Task goal:
Take the records below and extract, word for word, the lines from the one containing "- Build / dev" through the final line, inclusive. Omit pictures.

Data listing:
# # #

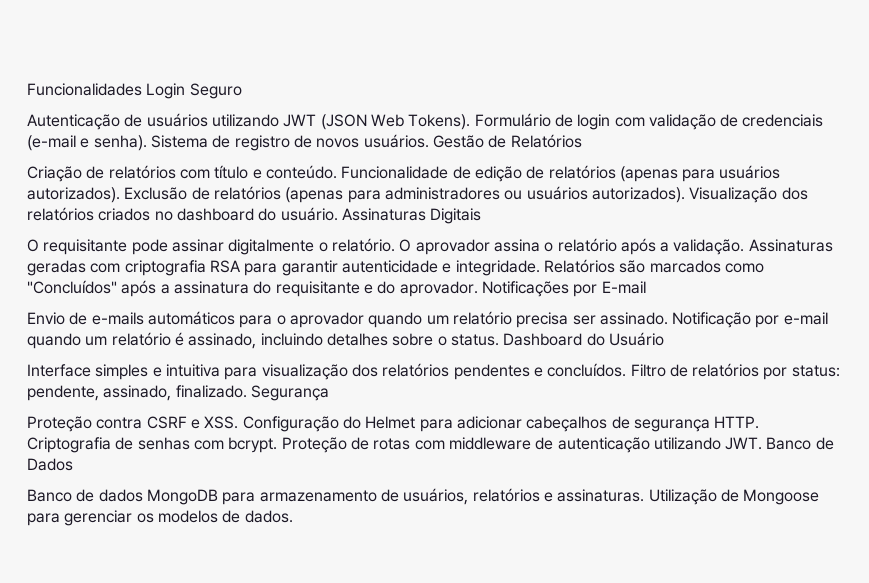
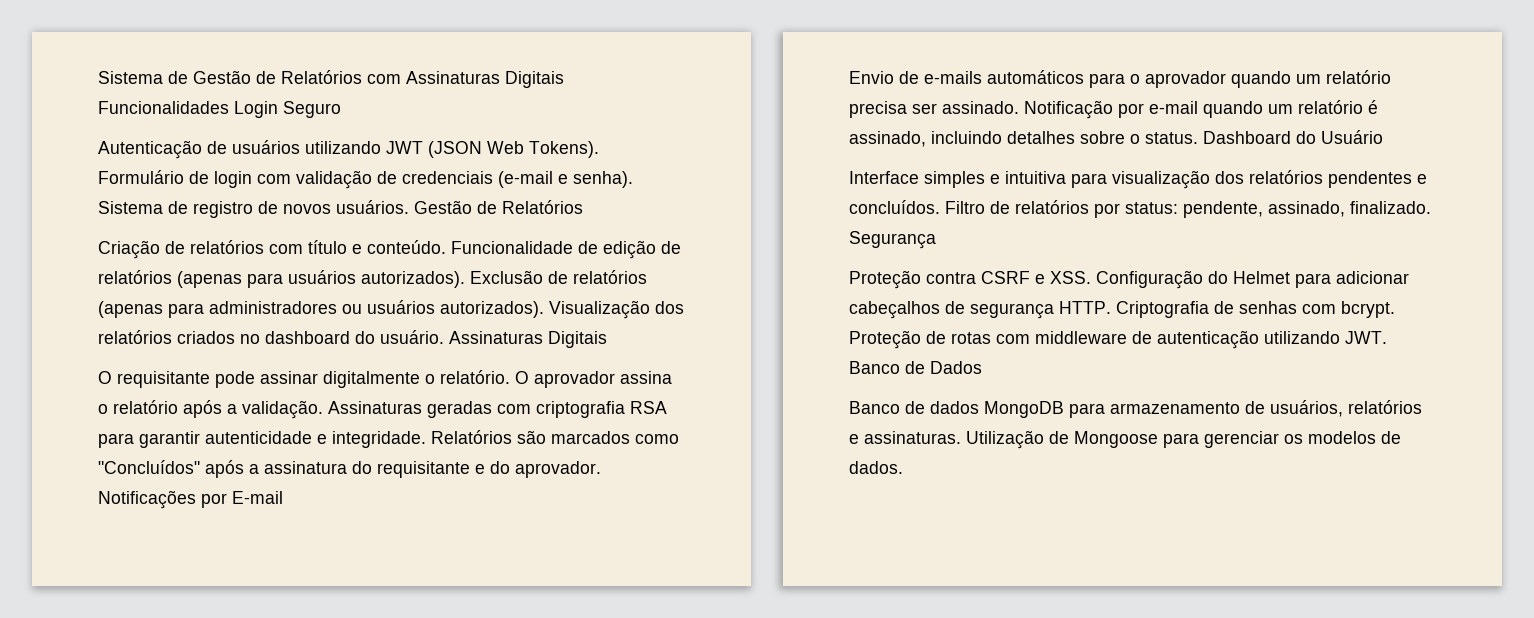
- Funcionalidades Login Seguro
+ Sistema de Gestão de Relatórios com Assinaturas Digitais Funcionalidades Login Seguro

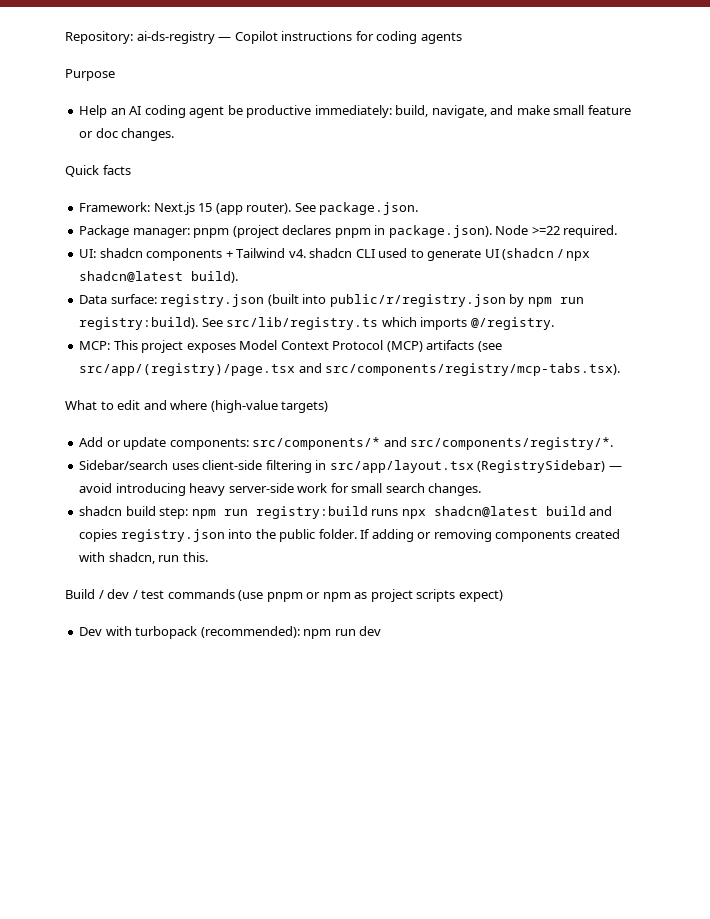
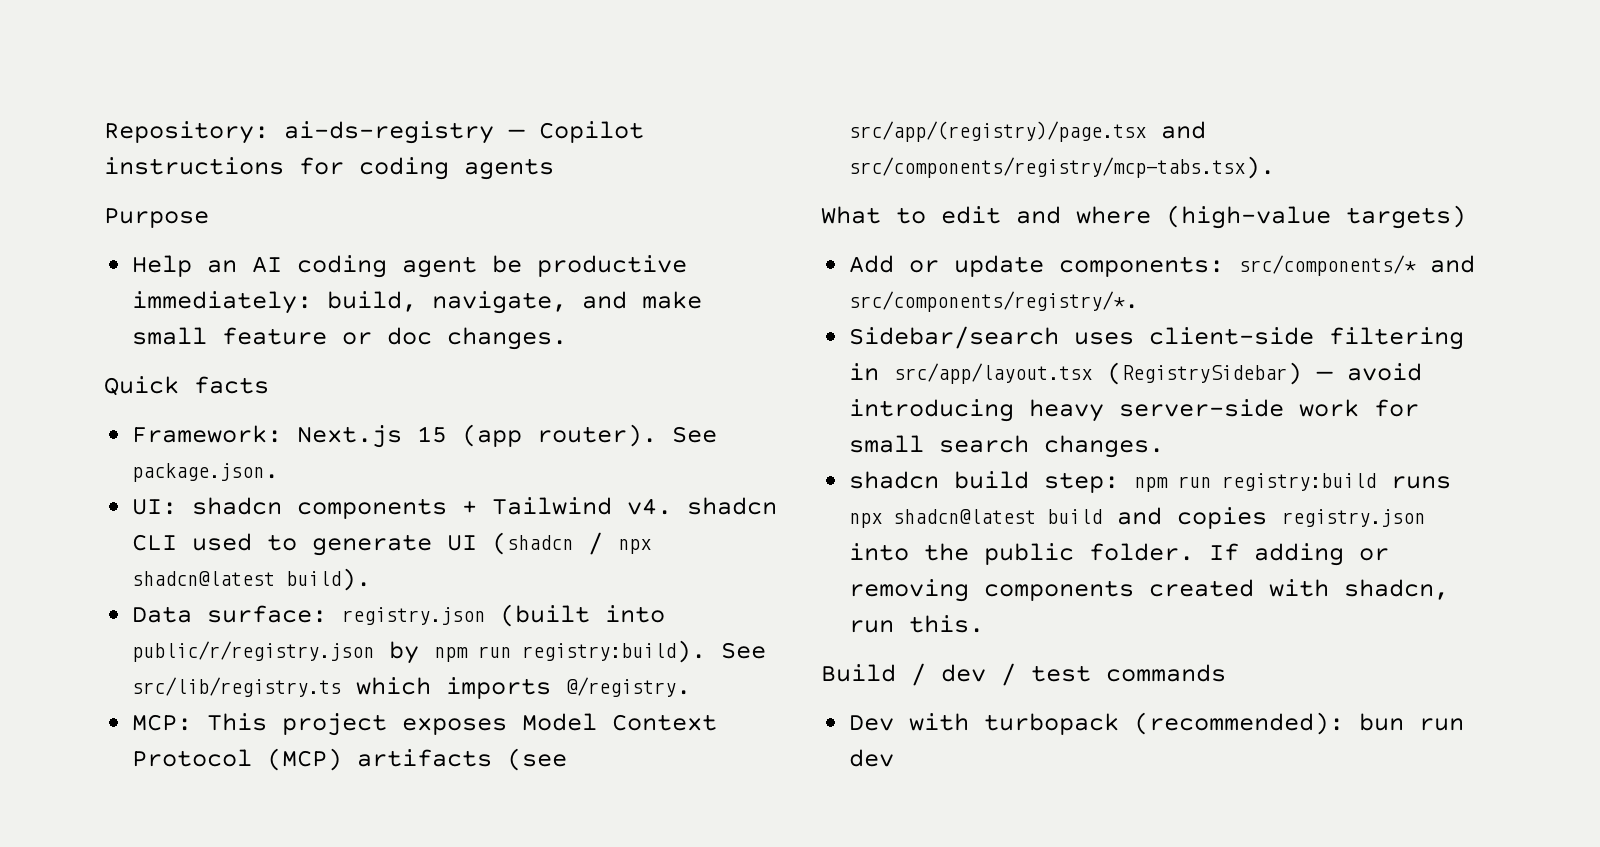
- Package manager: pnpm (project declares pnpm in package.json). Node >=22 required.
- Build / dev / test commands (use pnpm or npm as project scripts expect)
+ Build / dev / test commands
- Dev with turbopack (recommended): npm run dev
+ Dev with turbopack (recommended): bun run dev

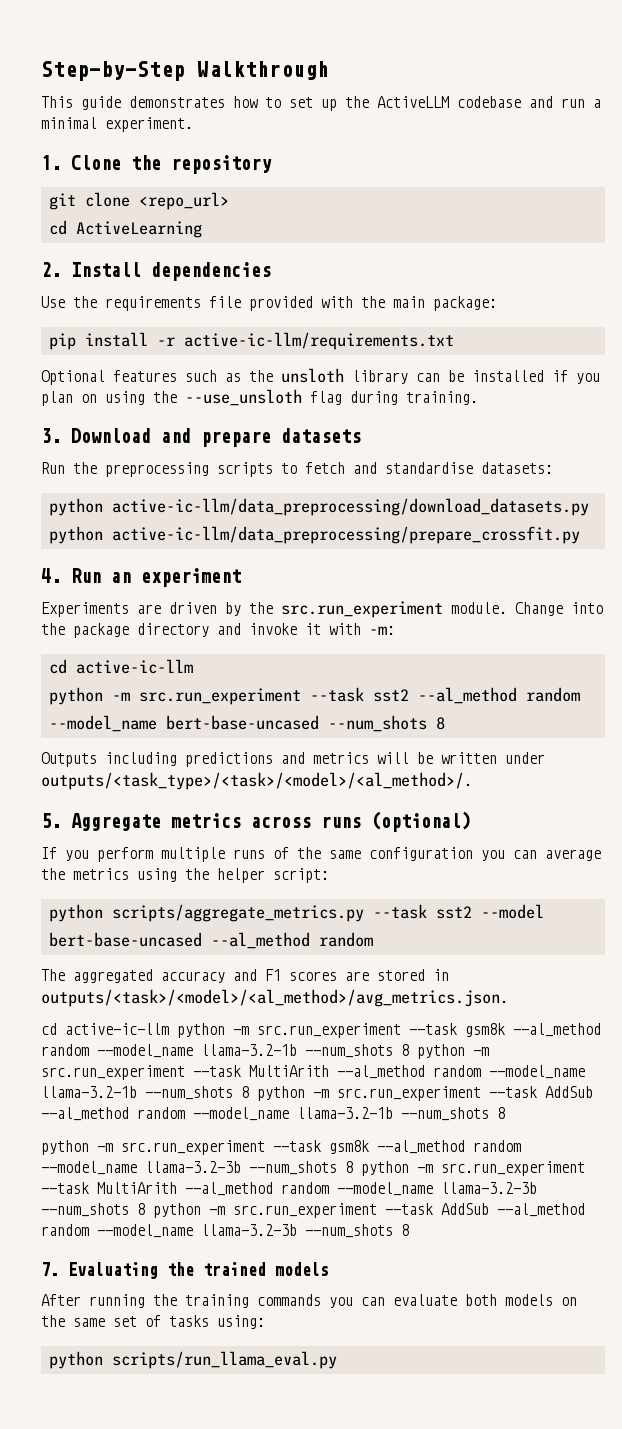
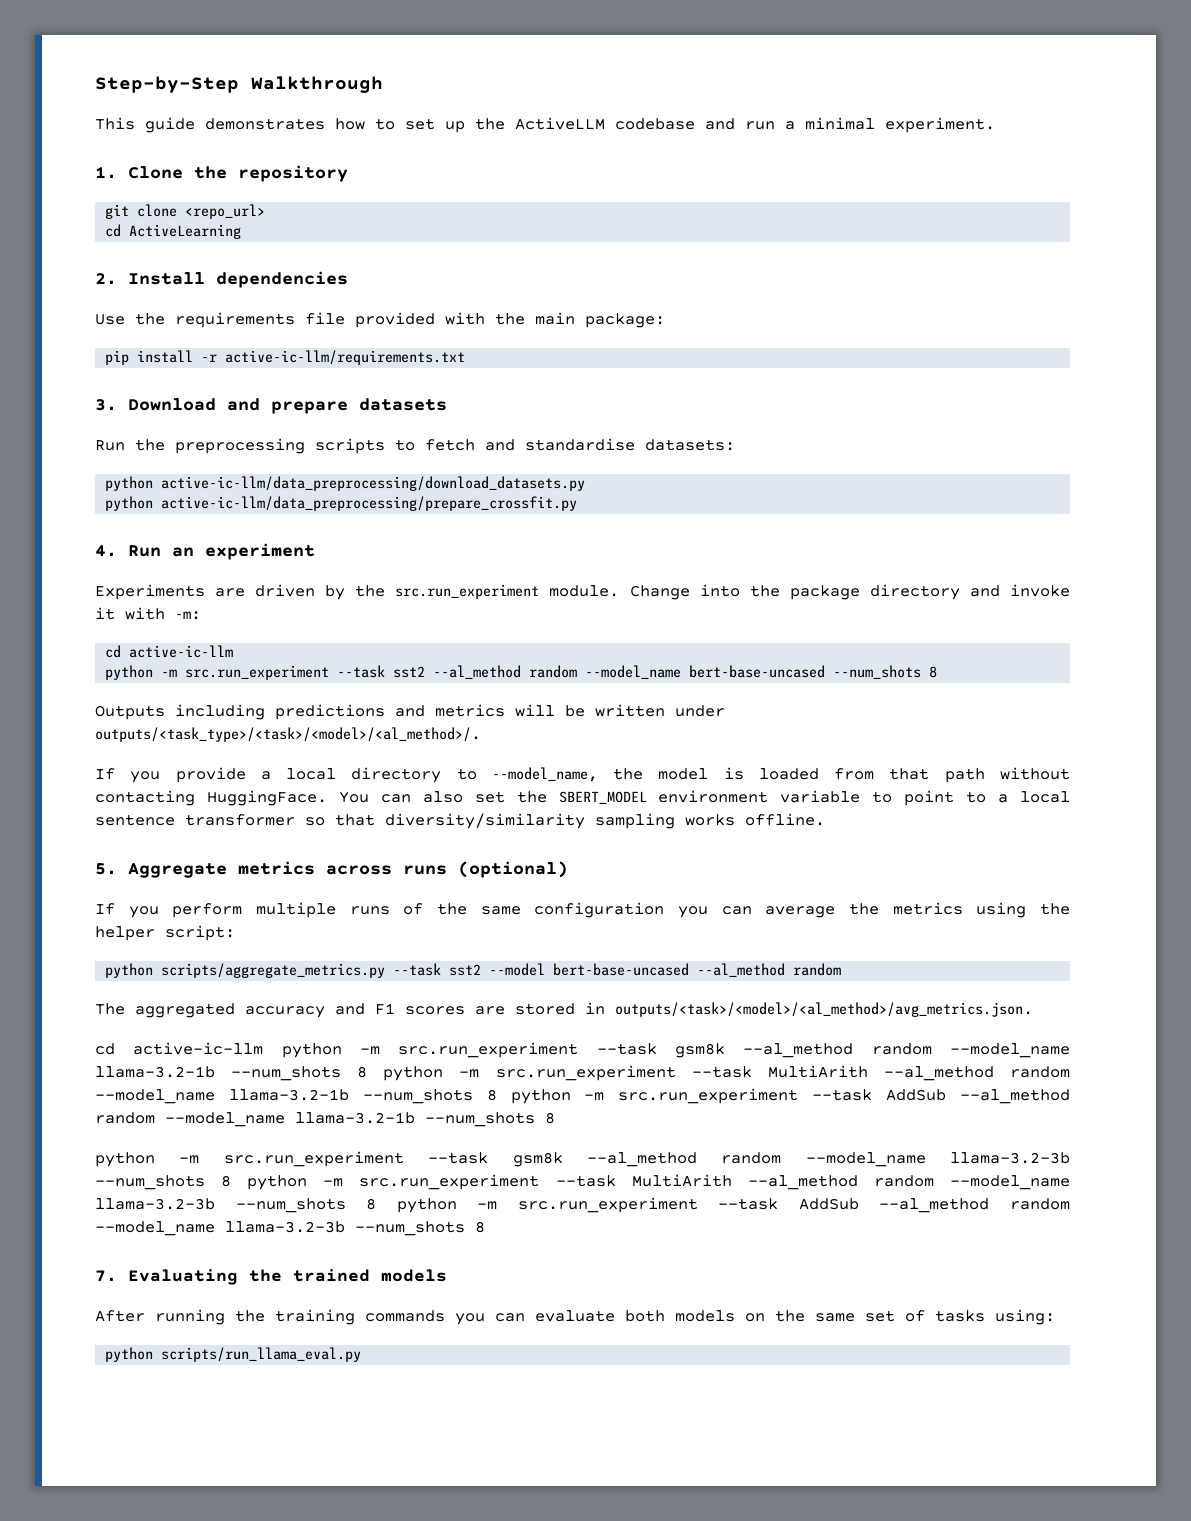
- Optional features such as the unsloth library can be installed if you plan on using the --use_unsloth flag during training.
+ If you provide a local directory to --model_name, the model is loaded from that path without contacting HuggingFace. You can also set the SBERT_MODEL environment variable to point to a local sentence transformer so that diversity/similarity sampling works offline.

# # #

Answer to this task:
- Build / dev / test commands (use pnpm or npm as project scripts expect)
+ Build / dev / test commands
- Dev with turbopack (recommended): npm run dev
+ Dev with turbopack (recommended): bun run dev

- Optional features such as the unsloth library can be installed if you plan on using the --use_unsloth flag during training.
+ If you provide a local directory to --model_name, the model is loaded from that path without contacting HuggingFace. You can also set the SBERT_MODEL environment variable to point to a local sentence transformer so that diversity/similarity sampling works offline.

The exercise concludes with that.